E.ON cuts gas prices – will others follow?

Category: Gas and electricity

Updated: 13/01/2015
First Published: 13/01/2015

MONEYFACTS ARCHIVE
This article was correct at the time of publication. It is now over 6 months old so the content may be out of date.

E.ON announced this morning that it's reducing standard gas prices by an average of 3.5%, effective immediately, which is the equivalent to £24 off an average gas bill per year. This means their standard tariff is now the second cheapest available, say E.ON, and they've also announced the launch of a new fixed rate one-year deal, thought to be the cheapest on the market at £923.

It'll come as welcome news to customers who were hoping to benefit from lower energy prices, with E.ON being the first supplier to take the plunge and div>reduce their tariff following the dramatic fall in wholesale costs. It's hoped that more will follow suit, but the question is, will they?

Fall in wholesale costs = reduced prices for consumers?

Firms are under increasing pressure to reduce their prices as wholesale gas now costs around 30% less than it did a year ago, with Government ministers and consumer bodies alike calling for a change. Given that the suppliers themselves are paying less, it's hoped that more will follow E.ON's lead – they may only have reduced costs by a small margin, but it's a start.

However, critics argue that suppliers could go further, as the overall reduction in the cost of wholesale fuel is still failing to be reflected in the price consumers have to pay.
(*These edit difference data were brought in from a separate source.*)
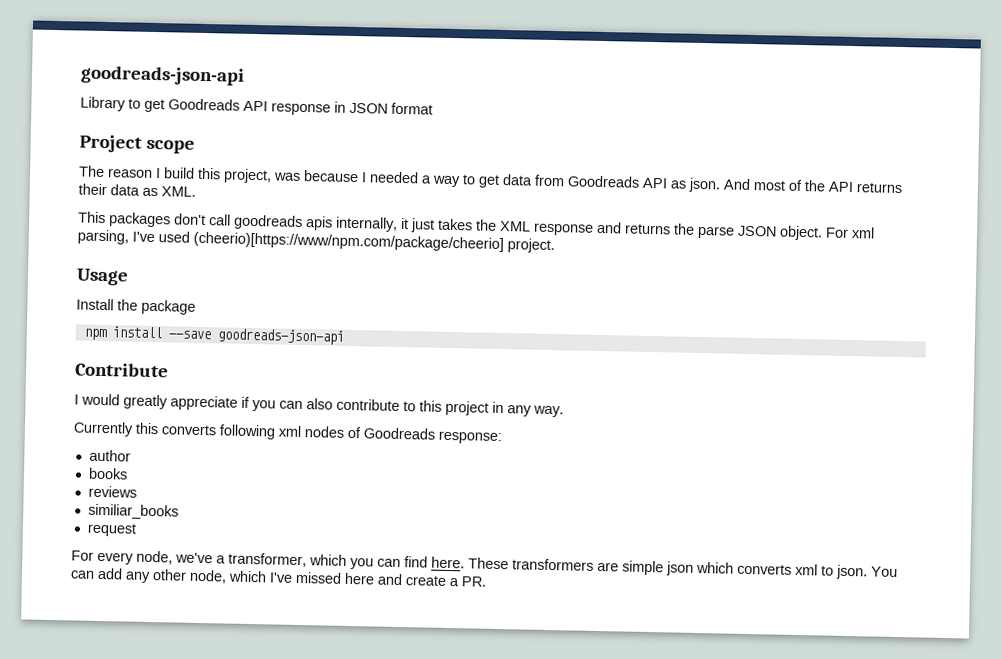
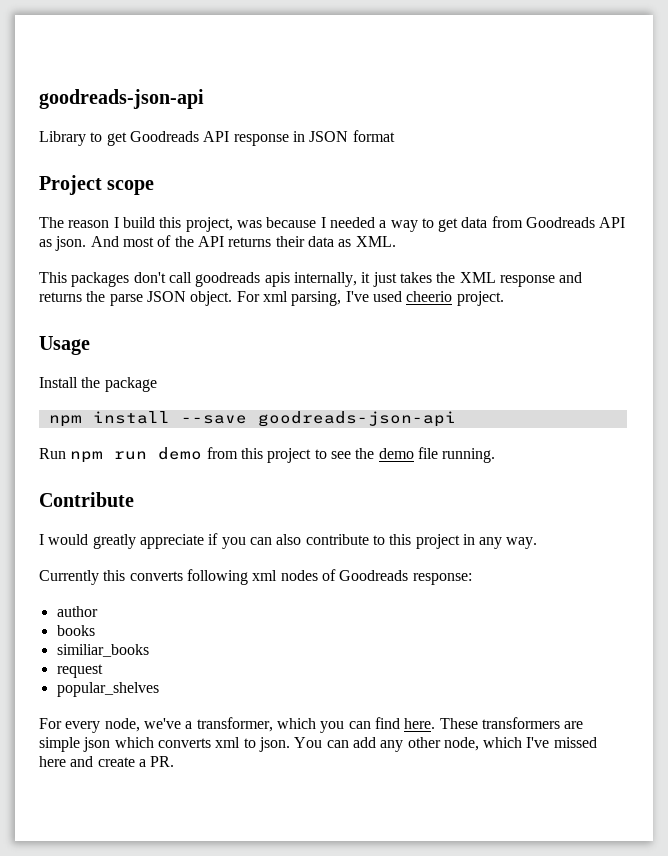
[193,231,504,253] (cheerio)[https://www/npm.com/package/cheerio] -> [406,291,453,302] cheerio
(344, 336) none -> [39,447,496,463] // Run npm run demo from this project to see the demo file running.
[87,485,137,498] // reviews -> (95, 630) none
(137, 529) none -> [56,682,159,697] // popular_shelves

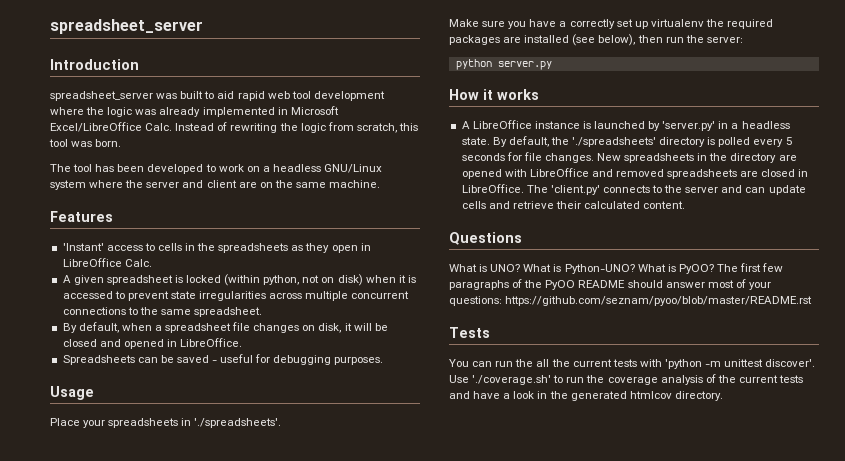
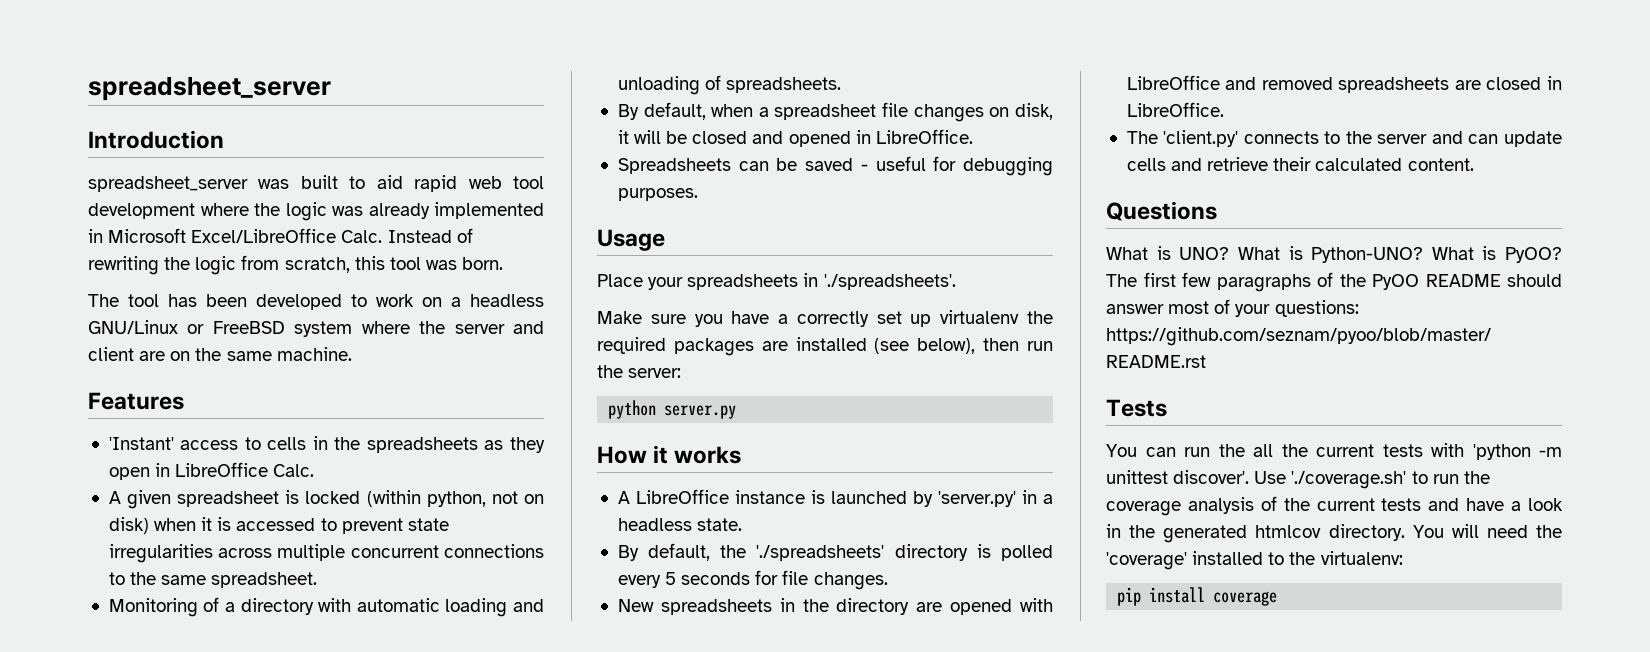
(383, 168) none -> [187,321,285,334] or FreeBSD
(263, 312) none -> [108,597,544,617] [617,75,842,95] // Monitoring of a directory with automatic loading and unloading of spreadsheets.
(490, 141) none -> (743, 524) //
(594, 158) none -> (888, 581) //
(524, 188) none -> (1224, 109) //
(723, 396) none -> [1412,524,1562,538] [1106,551,1403,570] [1117,587,1278,606] You will need the 'coverage' installed to the virtualenv: // pip install coverage

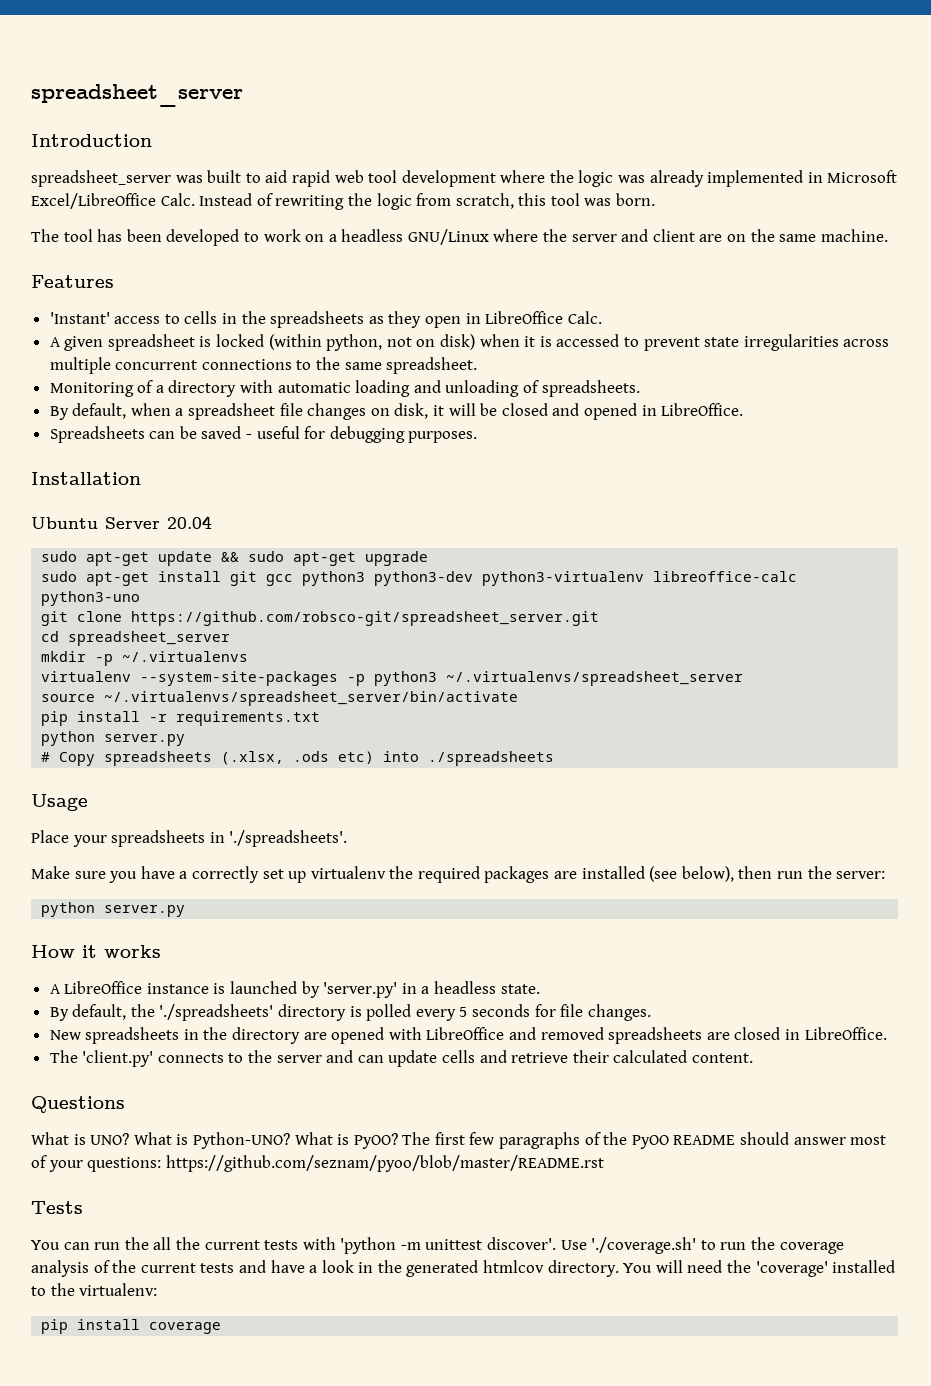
[187,321,353,337] or FreeBSD system -> (489, 237) none
(698, 194) none -> [31,472,141,485] [31,516,212,529] [41,551,429,566] [41,571,798,586] [41,591,141,606] [41,611,600,626] [41,631,231,646] [41,651,249,666] [41,671,744,686] [41,691,519,706] [41,711,321,726] [41,731,186,746] [41,751,555,766] // Installation // Ubuntu Server 20.04 // sudo apt-get update && sudo apt-get upgrade // sudo apt-get install git gcc python3 python3-dev python3-virtualenv libreoffice-calc python3-uno // git clone https://github.com/robsco-git/spreadsheet_server.git // cd spreadsheet_server // mkdir -p ~/.virtualenvs // virtualenv --system-site-packages -p python3 ~/.virtualenvs/spreadsheet_server // source ~/.virtualenvs/spreadsheet_server/bin/activate // pip install -r requirements.txt // python server.py // # Copy spreadsheets (.xlsx, .ods etc) into ./spreadsheets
Tony Cocker, chief executive of E.ON UK, said that this was largely down to gas prices being more volatile than oil prices: "While oil prices have slumped, the gas price has remained volatile - some days up, some days down - and many of the other non-energy costs that we don't control but make up a customer's bill have increased and are set to increase further… [but] where it is possible we will try to pass savings on to our customers."

So, the end customer may not reap the full benefits of the reduction in wholesale costs, but it's hoped that they'll at least see a slight improvement.

Mark Todd, director of energyhelpline.com, commented: "It's good to see E.ON doing the right thing and passing on some of the huge wholesale price falls to customers. It's a small but important move that exposes the lie by some energy suppliers that price cuts are not possible.

"We urge other suppliers to follow suit and go further. Wholesale gas prices are down 28%. The energy companies could all cut gas prices by up to 14% compared with the 3.5% drop E.ON has made, but customers shouldn't expect an avalanche of price reductions – whilst energy bills shoot up like a rocket if wholesale prices go up, when wholesale price falls happen, consumer prices only come down like a feather.

"We hope the move by E.ON encourages other suppliers to take some action now. Our recent survey revealed 40% of Brits are being forced to risk their health by heating their homes below the recommended temperature this winter, because they are worried about how they will afford sky-high energy bills. Cash-strapped customers need immediate cuts to ensure they don't shiver in their homes. Ultimately, the reaction of the other suppliers will show us where their priorities lie – their customers, or profit."

Time will tell if other providers follow suit, but it's hoped that most will bite the bullet and pass on the savings they're making to their customers. Those tied into fixed rate deals may not experience the full benefit, but those on standard tariffs certainly will – and if you're approaching the end of your contract, it's time to start your research.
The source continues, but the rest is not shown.